# some "natural light" bulb i found. wanting to do my first grow not sure what to use..



## jdmlove (Sep 18, 2006)

well i got this bulb at wal-mart is this good enough for 1-2 plants i will be growing in a small box? this is my first grow i just want to make sure it will work allright. if not tell me what to get. should i get one of the long flouro lights or can i do with this bulb that just screws into a normal light fixture.
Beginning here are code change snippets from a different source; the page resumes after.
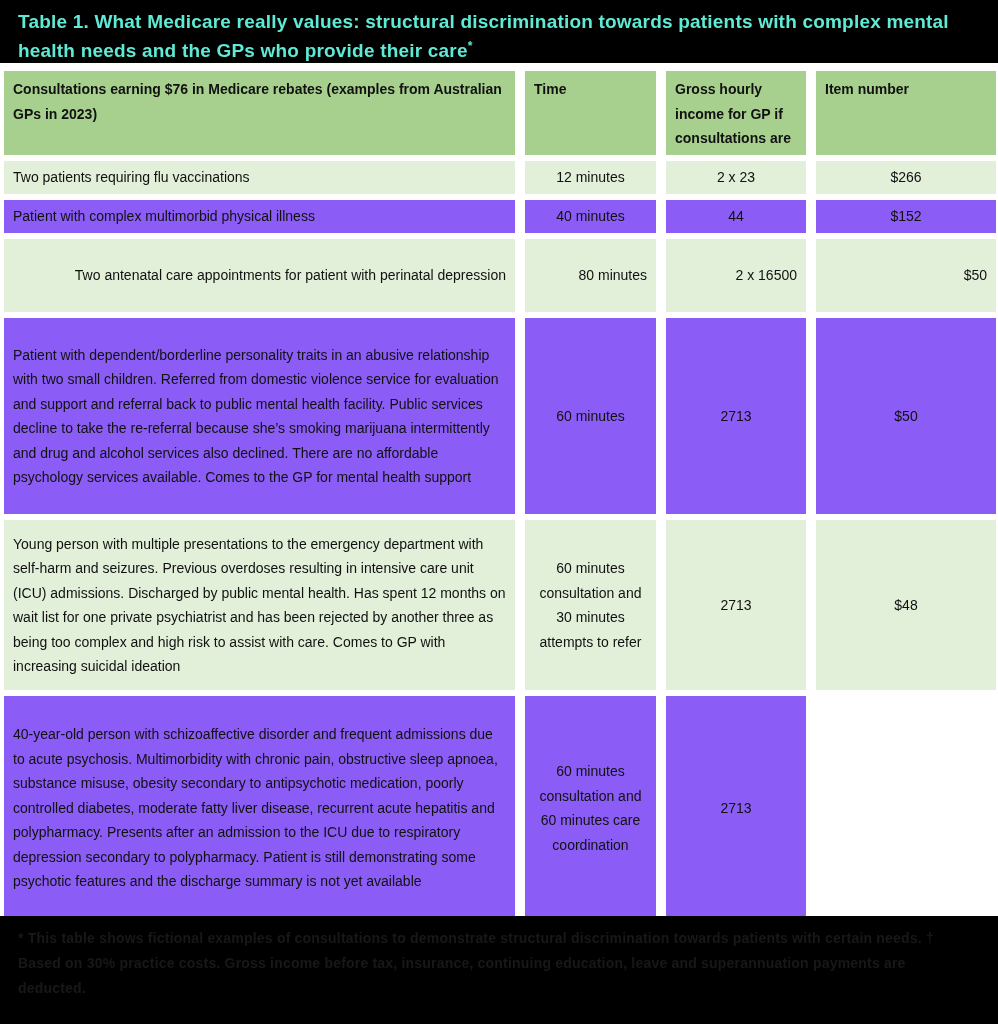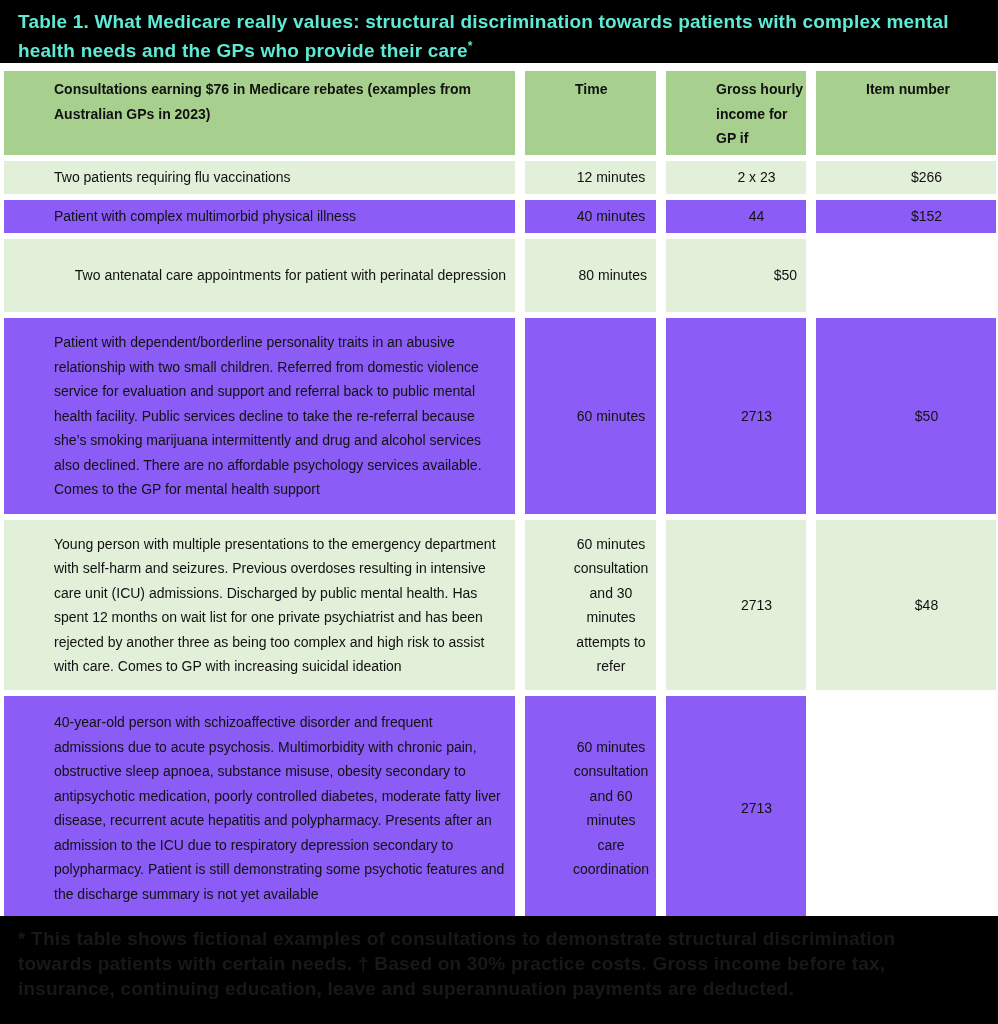--- a/index.html
+++ b/index.html
@@ -38,21 +38,21 @@
   }
   .cell {
     padding: 0 9px;
     font-size: 14px;
     line-height: 24.5px;
     color: #111111;
     display: flex;
     align-items: center;
     overflow: hidden;
   }
-  .cell .inner { display: block; width: 100%; margin-left: 41px; }
+  .cell .inner { display: block; width: 100%; }
   .cell.center { text-align: center; justify-content: center; }
 
   .header-row .cell {
     background: #a7d08e;
     font-weight: bold;
     height: 84px;
     align-items: flex-start;
     padding-top: 6px;
     text-align: left;
     justify-content: flex-start;
@@ -71,21 +71,21 @@
   
   .footnote-band {
     position: absolute;
     left: 0; right: 0; bottom: 0;
     height: 108px;
     background: #000000;
     color: #181818;
     padding: 10px 30px 0 18px;
   }
   .footnote-band .footnote-text {
-    font-size: 19px;
+    font-size: 14px;
     font-weight: bold;
     line-height: 25px;
     letter-spacing: 0.2px;
   }
 </style>
 </head>
 <body>
 
 <div class="page">
 
@@ -143,20 +143,23 @@
     </div>
 
     <div class="trow row-light h63">
       <div class="cell">
           <div class="inner">Two antenatal care appointments for patient with perinatal depression</div>
         </div>
       <div class="cell center">
           <div class="inner">80 minutes</div>
         </div>
       <div class="cell center">
+          <div class="inner">2 x 16500</div>
+        </div>
+      <div class="cell center">
           <div class="inner">$50</div>
         </div>
     </div>
 
     <div class="trow row-dark h196">
       <div class="cell">
           <div class="inner">Patient with dependent/borderline personality traits in an abusive relationship with two small children. Referred from domestic violence service for evaluation and support and referral back to public mental health facility. Public services decline to take the re-referral because she’s smoking marijuana intermittently and drug and alcohol services also declined. There are no affordable psychology services available. Comes to the GP for mental health support</div>
         </div>
       <div class="cell center">
           <div class="inner">60 minutes</div>

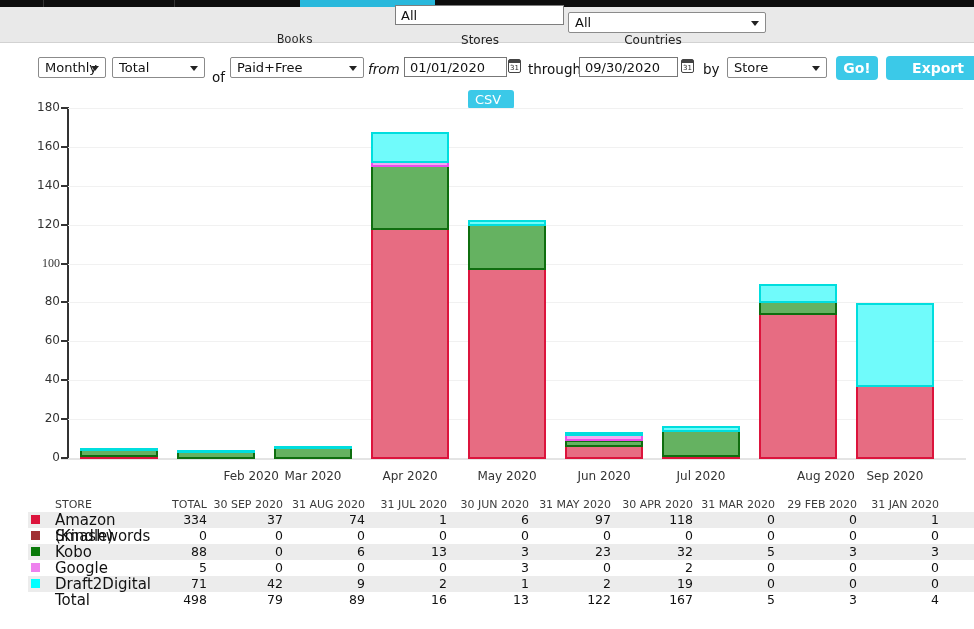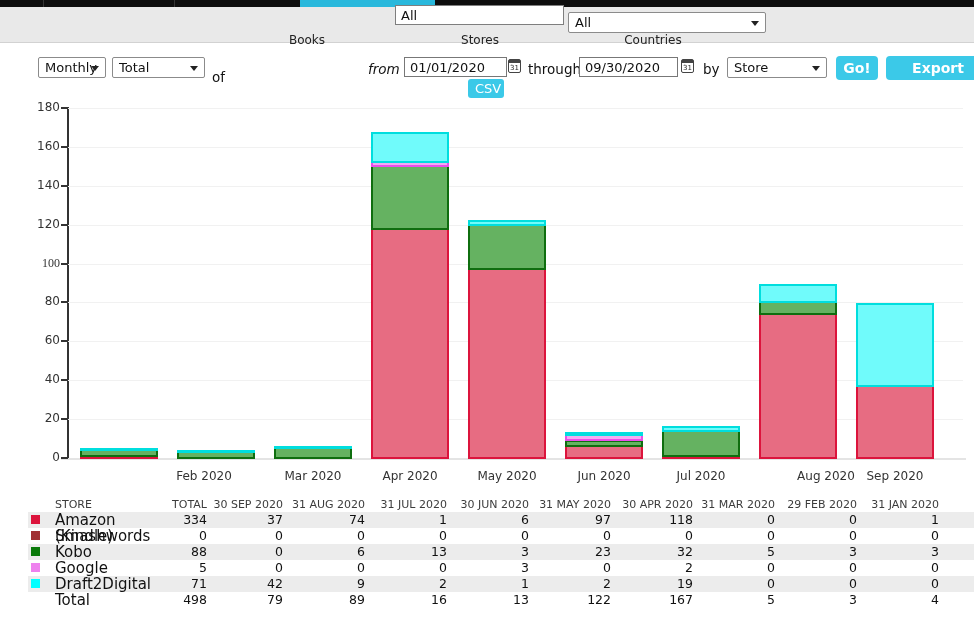--- a/index.html
+++ b/index.html
@@ -22,21 +22,21 @@
   
   .tbtext{position:absolute;top:61px;font-size:13.5px;color:#111;}
   .dinput{position:absolute;top:57px;height:17px;border:1px solid #777;font-size:13px;
           padding:1px 0 0 5px;color:#111;font-family:"DejaVu Sans","Liberation Sans",sans-serif;}
   .calicon{position:absolute;top:59px;width:13px;height:14px;border:1px solid #444;border-radius:2px;
            background:#fff;box-sizing:border-box;cursor:pointer;}
   .calicon .caltop{position:absolute;left:0;top:0;width:100%;height:3px;background:#444;}
   .calicon .calnum{position:absolute;left:0;top:4px;width:100%;text-align:center;font-size:7px;color:#222;}
   .cbtn{position:absolute;top:56px;height:24px;border-radius:4px;color:#fff;font-size:14px;
         font-weight:bold;text-align:center;line-height:24px;cursor:pointer;}
-  .csvbadge{position:absolute;left:468px;top:79px;width:36px;height:19px;border-radius:3px;
+  .csvbadge{position:absolute;left:468px;top:90px;width:46px;height:19px;border-radius:3px;
         color:#fff;font-size:13px;line-height:19px;padding-left:7px;box-sizing:border-box;cursor:pointer;}
   
   .chart{position:absolute;left:0;top:100px;width:974px;height:394px;}
   .gridline{position:absolute;left:68px;width:895px;height:1px;background:#f1f1f1;}
   .yaxis{position:absolute;left:67px;top:7px;width:2px;height:352px;background:#333;}
   .ytick{position:absolute;left:61px;width:7px;height:2px;background:#333;}
   .ylab{position:absolute;left:16px;width:44px;text-align:right;font-size:12px;color:#333;}
   .baseline{position:absolute;left:61px;top:358px;width:905px;height:2px;background:#e4e4e4;}
   .seg{position:absolute;box-sizing:border-box;}
   .xlab{position:absolute;top:369px;width:98px;text-align:center;font-size:12px;color:#333;}
@@ -63,33 +63,37 @@
     <div class="strip-sep" style="left:174px"></div>
     <div class="strip-cyan"></div>
   </div>
 
   <div class="band"></div>
   <input class="tfield" style="left: 395px; width: 162px;" value="All">
   <div class="fakesel" style="left:568px;top:12px;width:190px;">
     <span>All</span>
     <span class="chev"></span>
   </div>
-  <div class="tlabel" style="left:252px;top:33px;">Books</div>
+  <div class="tlabel" style="left:240px;top:33px;font-family:Liberation Mono, monospace;">Books</div>
   <div class="tlabel" style="left:425px;top:33px;">Stores</div>
   <div class="tlabel" style="left:598px;top:33px;">Countries</div>
 
   <div class="fakesel" style="left:38px;top:57px;width:60px;">
     <span>Monthly</span>
     <span class="chev"></span>
   </div>
   <div class="fakesel" style="left:112px;top:57px;width:85px;">
     <span>Total</span>
     <span class="chev"></span>
   </div>
   <span class="tbtext" style="left:212px;margin-top:8px;">of</span>
+  <div class="fakesel" style="left:230px;top:57px;width:126px;">
+    <span>Paid+Free</span>
+    <span class="chev"></span>
+  </div>
   <span class="tbtext" style="left:368px;font-style:italic;">from</span>
   <input class="dinput" style="left: 404px; width: 96px;" value="01/01/2020">
   <div class="calicon" style="left:508px;">
     <span class="caltop"></span>
     <span class="calnum">31</span>
   </div>
   <span class="tbtext" style="left:528px;">through</span>
   <input class="dinput" style="left: 579px; width: 92px;" value="09/30/2020">
   <div class="calicon" style="left:681px;">
     <span class="caltop"></span>
@@ -140,21 +144,21 @@
       <div class="seg" style="left: 80px; width: 78px; top: 354.056px; height: 3px; background: rgb(160, 48, 51);"></div>
       <div class="seg" style="left: 80px; width: 78px; top: 349.222px; height: 7.83333px; border: 2px solid rgb(15, 110, 15); background: rgb(101, 178, 97);"></div>
       <div class="seg" style="left: 80px; width: 78px; top: 348.222px; height: 3px; background: rgb(234, 77, 234);"></div>
       <div class="seg" style="left: 80px; width: 78px; top: 348.222px; height: 3px; background: rgb(0, 222, 222);"></div>
       <div class="xlab" style="left: 70px;"></div>
       <div class="seg" style="left: 177px; width: 78px; top: 356px; height: 3px; background: rgb(220, 20, 60);"></div>
       <div class="seg" style="left: 177px; width: 78px; top: 356px; height: 3px; background: rgb(160, 48, 51);"></div>
       <div class="seg" style="left: 177px; width: 78px; top: 351.167px; height: 7.83333px; border: 2px solid rgb(15, 110, 15); background: rgb(101, 178, 97);"></div>
       <div class="seg" style="left: 177px; width: 78px; top: 350.167px; height: 3px; background: rgb(234, 77, 234);"></div>
       <div class="seg" style="left: 177px; width: 78px; top: 350.167px; height: 3px; background: rgb(0, 222, 222);"></div>
-      <div class="xlab" style="left: 155px;">Feb 2020</div>
+      <div class="xlab" style="left: 181px; text-align: right;">Feb 2020</div>
       <div class="seg" style="left: 274px; width: 78px; top: 356px; height: 3px; background: rgb(220, 20, 60);"></div>
       <div class="seg" style="left: 274px; width: 78px; top: 356px; height: 3px; background: rgb(160, 48, 51);"></div>
       <div class="seg" style="left: 274px; width: 78px; top: 347.278px; height: 11.7222px; border: 2px solid rgb(15, 110, 15); background: rgb(101, 178, 97);"></div>
       <div class="seg" style="left: 274px; width: 78px; top: 346.278px; height: 3px; background: rgb(234, 77, 234);"></div>
       <div class="seg" style="left: 274px; width: 78px; top: 346.278px; height: 3px; background: rgb(0, 222, 222);"></div>
       <div class="xlab" style="left: 264px;">Mar 2020</div>
       <div class="seg" style="left: 371px; width: 78px; top: 127.556px; height: 231.444px; border: 2px solid rgb(220, 20, 60); background: rgb(231, 108, 130);"></div>
       <div class="seg" style="left: 371px; width: 78px; top: 126.556px; height: 3px; background: rgb(160, 48, 51);"></div>
       <div class="seg" style="left: 371px; width: 78px; top: 65.3333px; height: 64.2222px; border: 2px solid rgb(15, 110, 15); background: rgb(101, 178, 97);"></div>
       <div class="seg" style="left: 371px; width: 78px; top: 61.4444px; height: 5.88889px; border: 2px solid rgb(234, 77, 234); background: rgb(243, 171, 243);"></div>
http://www.bulbs.com/products/product_detail.asp?page=products&inventory=12797

somewhat like that but it was cheaper


----------



## seattle420 (Sep 19, 2006)

thats a great bulb for a small tiny plant
 you'd be better off with a 125 watter at least
then you'd be able to cover your space better

but if what you foud is all you can afford, check the local home depot first


----------



## THE BROTHER'S GRUNT (Sep 19, 2006)

jdmlove said:
			
		

> well i got this bulb at wal-mart is this good enough for 1-2 plants i will be growing in a small box? this is my first grow i just want to make sure it will work allright. if not tell me what to get. should i get one of the long flouro lights or can i do with this bulb that just screws into a normal light fixture.
> 
> http://www.bulbs.com/products/product_detail.asp?page=products&inventory=12797
> 
> somewhat like that but it was cheaper


*CFL'S are great to start plants but your gonna need something better when it comes time for flower or your gonna end up with fluffy buds and no weight. What you need to shoot for is no less than 3,000 lumens per square foot 5,000 would be much better. The light you are talking about only gives off 1,200 lumens so your gonna need a few depending on the size of your grow box. *


----------